Bâle is an ancient city; though Rome was bending under the weight of 
more than a thousand years when the Emperor Valentinian built at this 
angle of the river a fortress which was called the Basilia. Houses soon 
began to cluster round it upon the ruins of an old Helvetian town, and 
thus Basel or Bâle obtained its existence and its name. Bâle suffered 
many calamities. War, pestilence, and earthquake alternately made it 
desolate. Whether we must enumerate among its misfortunes a Grand 
Ecclesiastical Council which assembled there in 1431, and sat for 
seventeen years, deposing one infallible Pope, and making another 
equally infallible, let theological disputants decide. But the assembling 
of this Council was of some service to us; for its Secretary, Aeneas 
Sylvius, (who, like the saucy little _prima donna_, was one of the noble 
and powerful Italian family, the Piccolomini, and afterward, as Pope 
Pius II., wore the triple crown which St. Peter did not wear,) in his 
Latin dedication of a history of the transactions of that body to the 
Cardinal St. Angeli, has left a description of Bâle as it was in 1436. 

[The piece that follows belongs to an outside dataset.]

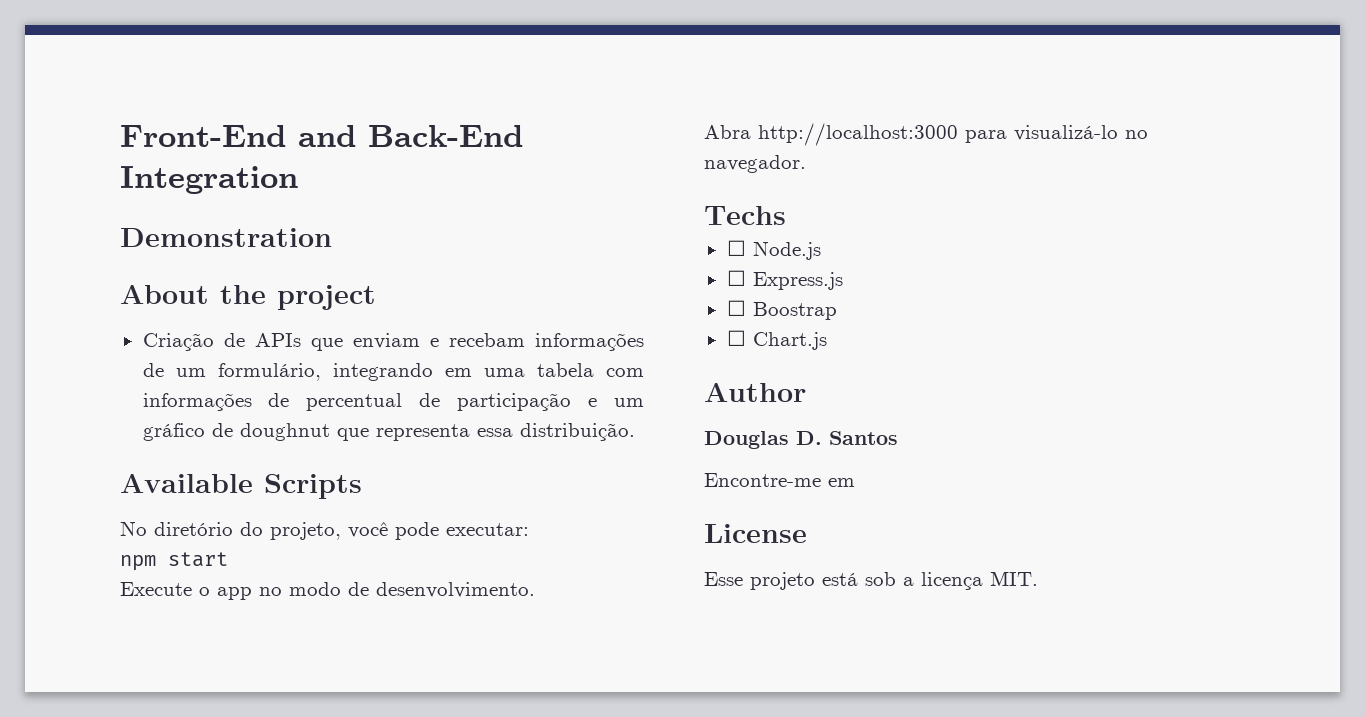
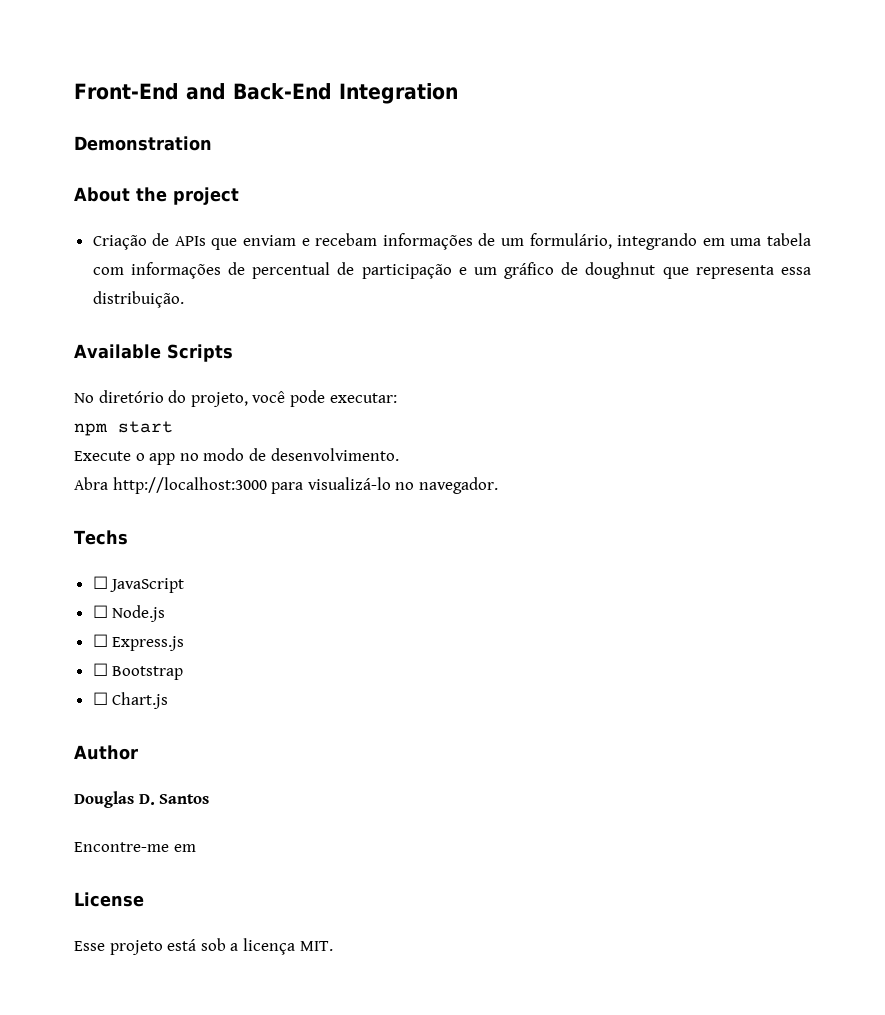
(786, 215) none -> [92,576,185,593] // ☐ JavaScript
[752,302,837,320] Boostrap -> [112,666,184,680] Bootstrap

After telling us that the town is situated upon that "excellent river, the 
Rhine, which divides it into two parts, called Great Bâle and Little Bâle, 
and that these are connected by a bridge which the river rising from its 
bed sometimes carries off," he, naturally enough for an ecclesiastic and 
a future Pope, goes on to say, that in Great Bâle, which is far more 
beautiful and magnificent than Little Bâle, there are handsome and 
commodious churches; and he naively adds, that, "although these are 
not adorned with marble, and are built of common stone, they are much 
frequented by the people." The women of Bâle, following the 
devotional instincts of their sex, were the most assiduous attendants 
upon these churches; and they consoled themselves for the absence of 
marble, which the good. Aeneas Sylvius seems to imply would partly 
have excused them for staying away, by an arrangement in itself as odd
as in Roman Catholic places of worship--to their honor--it is, and ever 
was, unusual. Each of them performed her devotions in a kind of 
inclosed bench or solitary pew. By most of these the occupant was 
concealed only to the waist when she stood up at the reading of the 
Gospel; some allowed only their heads to appear; and others of the fair 
owners were at once so devout, so cruel, and so self-denying as to shut 
out the eyes of the world entirely and at all times. But instances of this 
remorseless mortification of the flesh, seem to have been exceedingly 
rare. Queer enough these structures were, and sufficiently gratifying to 
the pride and provocative of the envy which the beauties of Bâle 
(avowedly) went to churches in which there was no marble to mortify. 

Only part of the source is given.